For this introduction we are simulating a simple time series that represents the demand for some product. The model for the time series is described mathematically in the figure below.

The demand is based on a specified mean demand and the standard deviation of the random variation term. The variation is Normally distributed with a mean value of zero. We require that the time series return a nonnegative integer as indicated by the brackets in the top expression.

 

 
The Build Sim option calls a VBA program that presents the dialog shown below. The dialog requires a name. We provide the name TS1. The name should be short and representative of the model. The name must start with a letter, have no spaces and include no punctuation except the underline symbol (_). The four fields under the name determine the number of rows and columns of the display.

 

Building the Simulation Form


The worksheet constructed by the add-in is shown below. The sheet has the name TS1. Since several ranges on the sheet are given names prefaced by the worksheet name, the name can not be changed once the sheet is constructed.

Notice that the display has three columns, the first is labeled "Base RN", and the other two have the labels "Base Dem." and "Demand". These are the Random Number columns and Simulation columns, respectively. Their number of columns of each type are determined by the associated fields on the dialog. The columns originally had default names that were changed to represent the current problem.

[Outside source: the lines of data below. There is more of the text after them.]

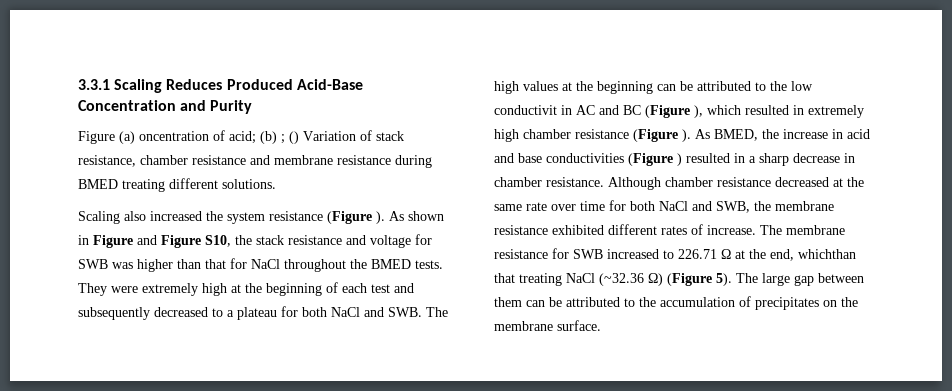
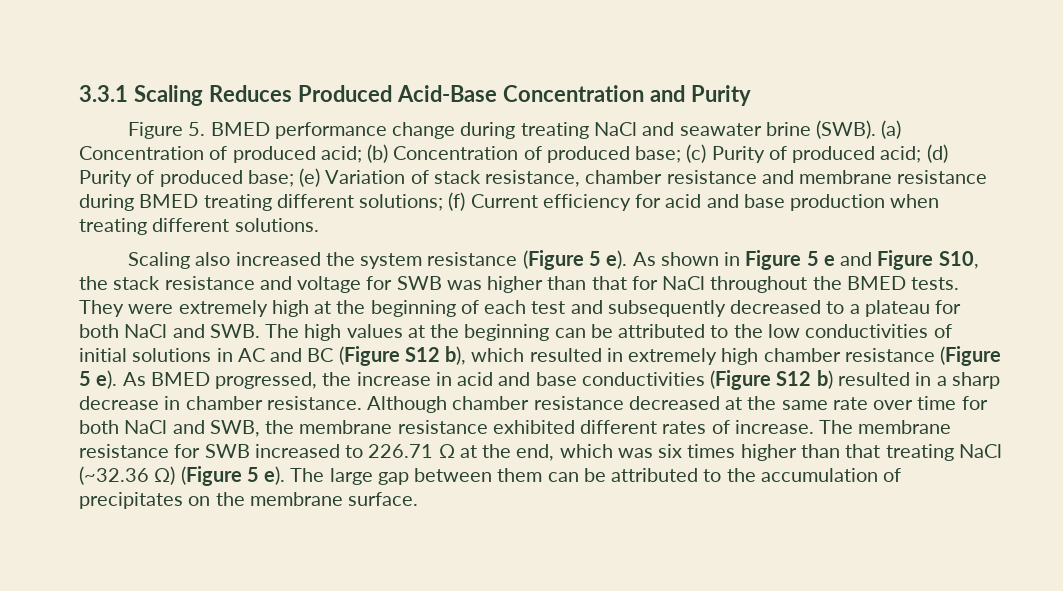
- Figure (a) oncentration of acid; (b) ; () Variation of stack resistance, chamber resistance and membrane resistance during BMED treating different solutions.
+ Figure 5. BMED performance change during treating NaCl and seawater brine (SWB). (a) Concentration of produced acid; (b) Concentration of produced base; (c) Purity of produced acid; (d) Purity of produced base; (e) Variation of stack resistance, chamber resistance and membrane resistance during BMED treating different solutions; (f) Current efficiency for acid and base production when treating different solutions.
- Scaling also increased the system resistance (Figure ).
+ Scaling also increased the system resistance (Figure 5 e).
- As shown in Figure and Figure S10, the stack resistance and voltage for SWB was higher than that for NaCl throughout the BMED tests.
+ As shown in Figure 5 e and Figure S10, the stack resistance and voltage for SWB was higher than that for NaCl throughout the BMED tests.
- They were extremely high at the beginning of each test and subsequently decreased to a plateau for both NaCl and SWB. The high values at the beginning can be attributed to the low conductivit in AC and BC (Figure ), which resulted in extremely high chamber resistance (Figure ). As BMED, the increase in acid and base conductivities (Figure ) resulted in a sharp decrease in chamber resistance.
+ They were extremely high at the beginning of each test and subsequently decreased to a plateau for both NaCl and SWB. The high values at the beginning can be attributed to the low conductivities of initial solutions in AC and BC (Figure S12 b), which resulted in extremely high chamber resistance (Figure 5 e). As BMED progressed, the increase in acid and base conductivities (Figure S12 b) resulted in a sharp decrease in chamber resistance.
- The membrane resistance for SWB increased to 226.71 Ω at the end, whichthan that treating NaCl (~32.36 Ω) (Figure 5).
+ The membrane resistance for SWB increased to 226.71 Ω at the end, which was six times higher than that treating NaCl (~32.36 Ω) (Figure 5 e).

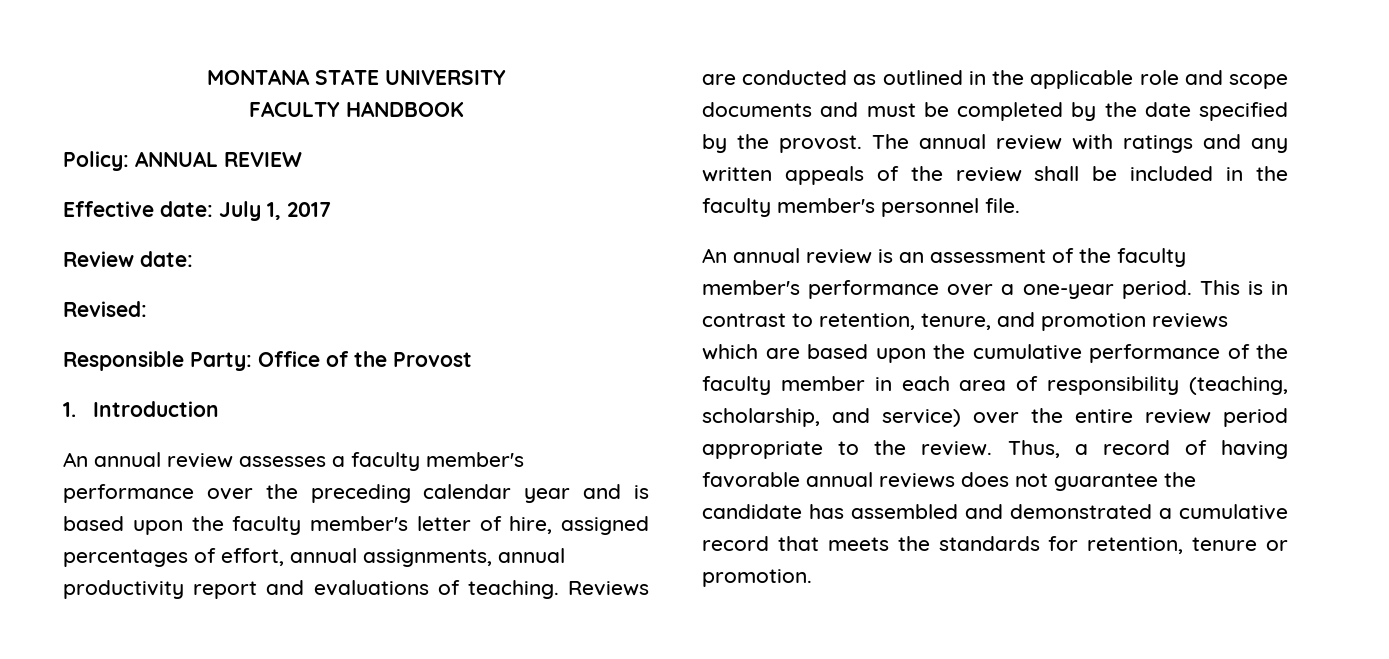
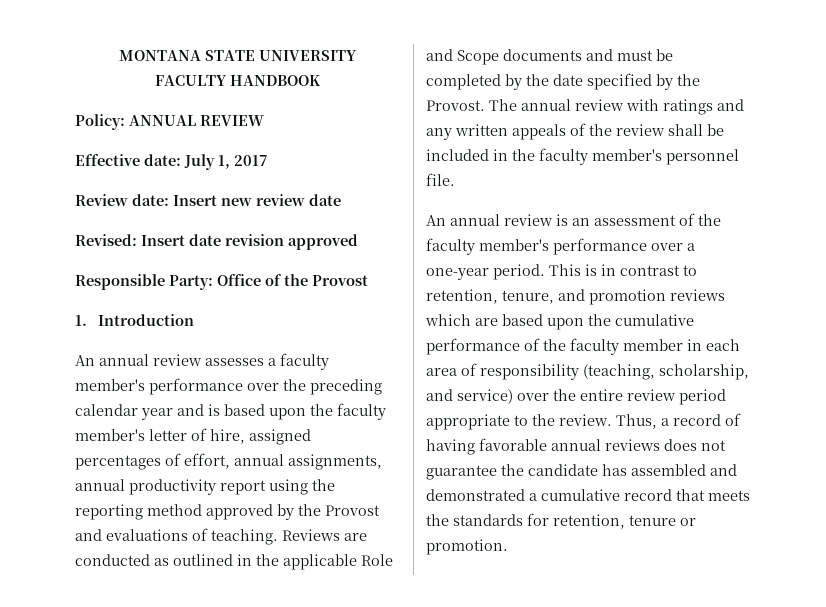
- Review date:
- Revised:
+ Review date: Insert new review date
+ Revised: Insert date revision approved
- An annual review assesses a faculty member's performance over the preceding calendar year and is based upon the faculty member's letter of hire, assigned percentages of effort, annual assignments, annual productivity report and evaluations of teaching.
+ An annual review assesses a faculty member's performance over the preceding calendar year and is based upon the faculty member's letter of hire, assigned percentages of effort, annual assignments, annual productivity report using the reporting method approved by the Provost and evaluations of teaching.
- Reviews are conducted as outlined in the applicable role and scope documents and must be completed by the date specified by the provost.
+ Reviews are conducted as outlined in the applicable Role and Scope documents and must be completed by the date specified by the Provost.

At the very top of the display, we see parameters obtained from the dialog box. They are colored yellow to indicate that they should not be changed by the user. The rows beginning at row 9 and continuing through row 13 hold statistics for the simulation. Row 15 is the initial row and holds numbers that initialize the formulas of the simulation. Only one initial row is shown, but the number is controlled by the Initial Rows field of the dialog. Row 16 of the worksheet holds row 1 of the simulation. This is an especially important row as it contains the formulas that describe the situation being modeled. The nine rows starting with row 17 are the remaining iterations of the simulation. The Sample Size field of the dialog determines how many rows are in this category.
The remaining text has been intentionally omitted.